Task instructions - Take the line that contains "discount: none -> 3% = 26.99" and all lines after it, up to and including the last line of the data, and write them out exactly; nothing else belongs in the answer.

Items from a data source
§

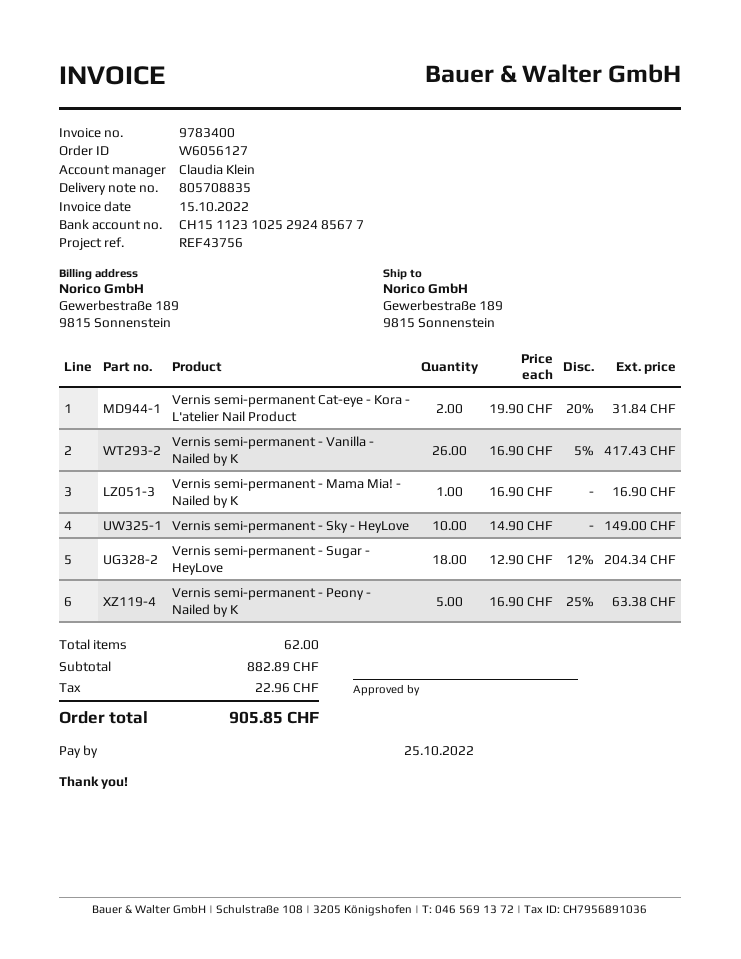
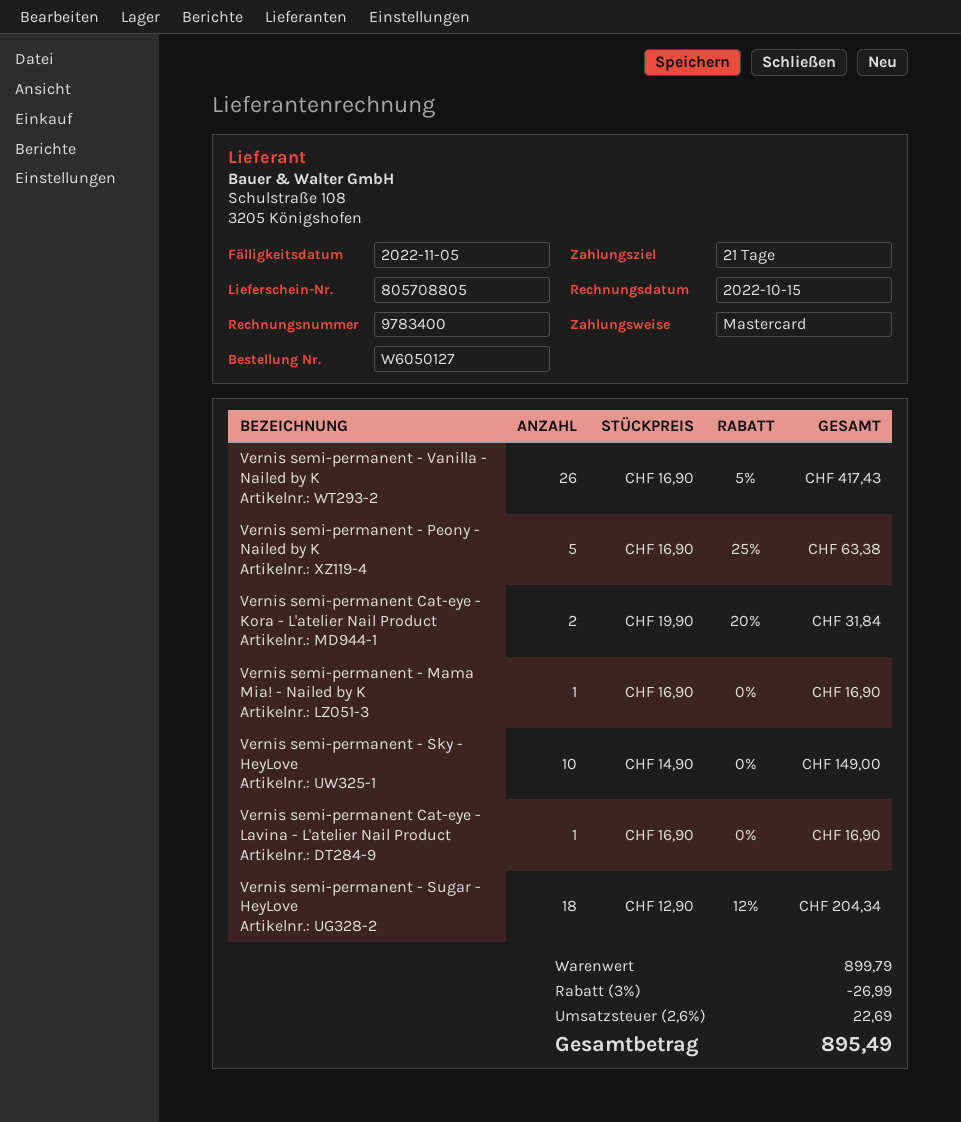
order number: W6056127 -> W6050127
delivery note number: 805708835 -> 805708805
due date: 2022-10-25 -> 2022-11-05
Vernis semi-permanent Cat-eye - Lavina - L'atelier Nail Product: none -> 1 x 16.90 = 16.90
subtotal: 882.89 -> 899.79
discount: none -> 3% = 26.99
tax: 22.96 -> 22.69
total: 905.85 -> 895.49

§

Solution for this problem -
discount: none -> 3% = 26.99
tax: 22.96 -> 22.69
total: 905.85 -> 895.49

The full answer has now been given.